[Front-end code edit data]

____________________

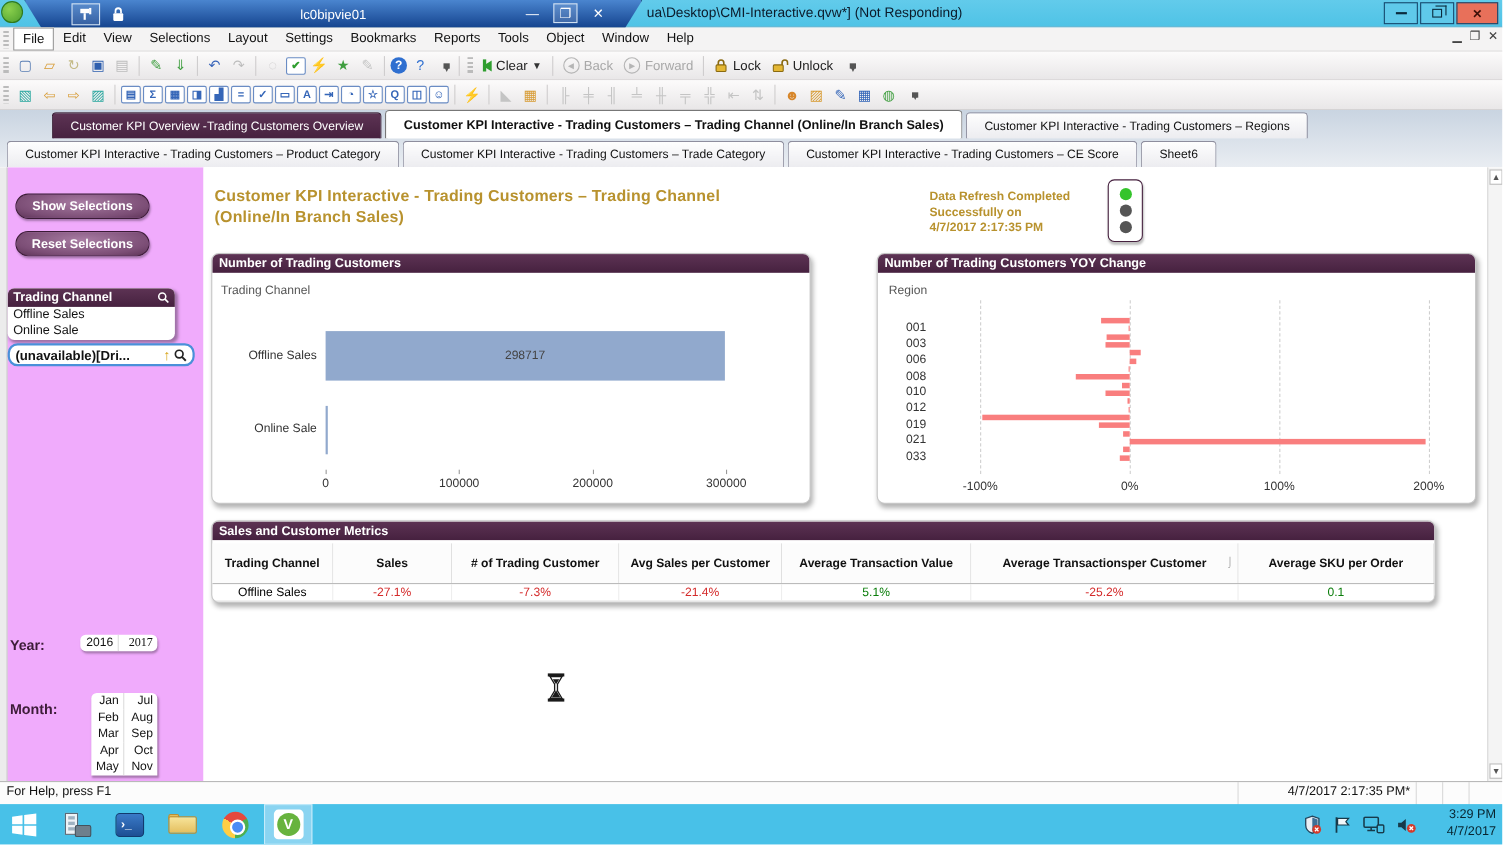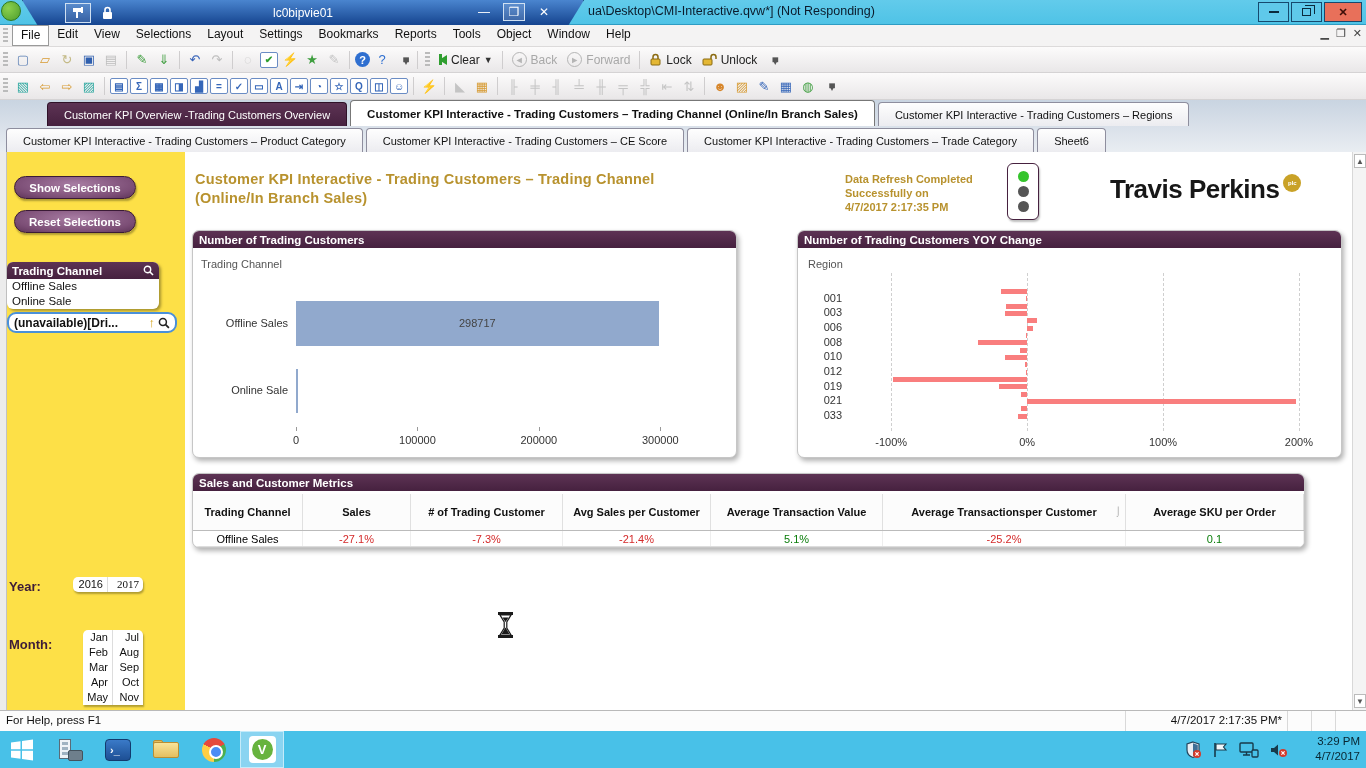--- a/index.html
+++ b/index.html
@@ -71,21 +71,21 @@
   .tabrow.r1 { top:0; } .tabrow.r2 { top:26px; }
   .tab { height:24px; display:flex; align-items:center; justify-content:center; padding:0 16px;
     font-size:11px; border:1px solid #8e8e9e; border-bottom:none; border-radius:4px 4px 0 0;
     background:linear-gradient(#fefefe,#ececf0); color:#111; white-space:nowrap; margin-right:3px; }
   .tab.dark { background:linear-gradient(#5d3354,#46213f); color:#fff; border-color:#2f1229;margin-left:41px; }
   .tab.active { background:#fff; font-weight:bold; font-size:11.5px; height:26px; border-color:#777; z-index:2; }
 
   
   .content { position:absolute; left:0; top:152px; width:1366px; height:558px; background:#fff; overflow:hidden; }
   .gutter { position:absolute; left:0; top:0; width:7px; height:558px; background:#ececec; border-right:1px solid #c2c2c2; }
-  .sidebar { position:absolute; left:7px; top:0; width:178px; height:558px; background:#fde047; }
+  .sidebar { position:absolute; left:7px; top:0; width:178px; height:558px; background:#f0abfc; }
   .main { position:absolute; left:185px; top:0; width:1167px; height:558px; background:#fff; }
   .vscroll { position:absolute; right:0; top:0; width:14px; height:558px; background:#f4f4f4; border-left:1px solid #d8d8d8; }
   .vs-btn { position:absolute; left:1px; width:12px; height:14px; border:1px solid #bbb; background:#fff;
     font-size:8px; color:#555; text-align:center; line-height:13px; }
 
   
   .sel-btn { position:absolute; width:122px; height:23px; border-radius:12px;
     background:radial-gradient(ellipse at 50% 35%, #a87ca3, #7c4e76 70%, #5e3458);
     border:1.5px solid #3b1b36; color:#fff; font-weight:bold; font-size:11.5px;
     display:flex; align-items:center; justify-content:center; box-shadow:1px 2px 2px rgba(0,0,0,.3); }
@@ -356,22 +356,22 @@
   </div>
 
   <div class="tabstrip">
     <div class="tabrow r1" id="tabrow1">
         <div class="tab dark">Customer KPI Overview -Trading Customers Overview</div>
         <div class="tab active">Customer KPI Interactive  - Trading Customers – Trading Channel (Online/In Branch Sales)</div>
         <div class="tab">Customer KPI Interactive - Trading Customers – Regions</div>
       </div>
     <div class="tabrow r2" id="tabrow2">
         <div class="tab">Customer KPI Interactive - Trading Customers – Product Category</div>
+        <div class="tab">Customer KPI Interactive - Trading Customers – Trade Category</div>
         <div class="tab">Customer KPI Interactive - Trading Customers – CE Score</div>
-        <div class="tab">Customer KPI Interactive - Trading Customers – Trade Category</div>
         <div class="tab">Sheet6</div>
       </div>
   </div>
 
   <div class="content">
     <div class="gutter"></div>
 
     <div class="sidebar">
       <div class="sel-btn" style="left:7px; top:24px;">Show Selections</div>
       <div class="sel-btn" style="left:7px; top:58px;">Reset Selections</div>
@@ -440,24 +440,20 @@
       <div class="refresh-note">
         <div>Data Refresh Completed</div>
         <div>Successfully on</div>
         <div>4/7/2017 2:17:35 PM</div>
       </div>
       <div class="traffic" id="traffic">
           <i style="background: rgb(53, 196, 44);"></i>
           <i style="background: rgb(85, 85, 85);"></i>
           <i style="background: rgb(85, 85, 85);"></i>
         </div>
-      <div class="brand">
-        <span class="txt">Travis Perkins</span>
-        <span class="plc">plc</span>
-      </div>
 
       <div class="panel" id="chart1" style="left:7px; top:78px; width:545px; height:228px;">
           <div class="p-caption">Number of Trading Customers</div>
           <div class="dim-label" style="left: 8px; top: 27px;">Trading Channel</div>
           <div class="cat-label" style="left: 0px; width: 95px; top: 85.5px;">Offline Sales</div>
           <div class="bar" style="left: 103px; top: 70px; width: 362.728px; height: 45px; background: rgb(145, 169, 205);"></div>
           <div class="bar-label" style="left: 103px; width: 362.728px; top: 85.5px;">298717</div>
           <div class="cat-label" style="left: 0px; width: 95px; top: 153px;">Online Sale</div>
           <div class="bar" style="left: 103px; top: 138px; width: 2px; height: 44px; background: rgb(145, 169, 205);"></div>
           <div class="tickmark" style="left: 103px; top: 196px;"></div>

____________________

Among the lines of the data, some may include "content" as a word or string; report how many, and nothing else.

4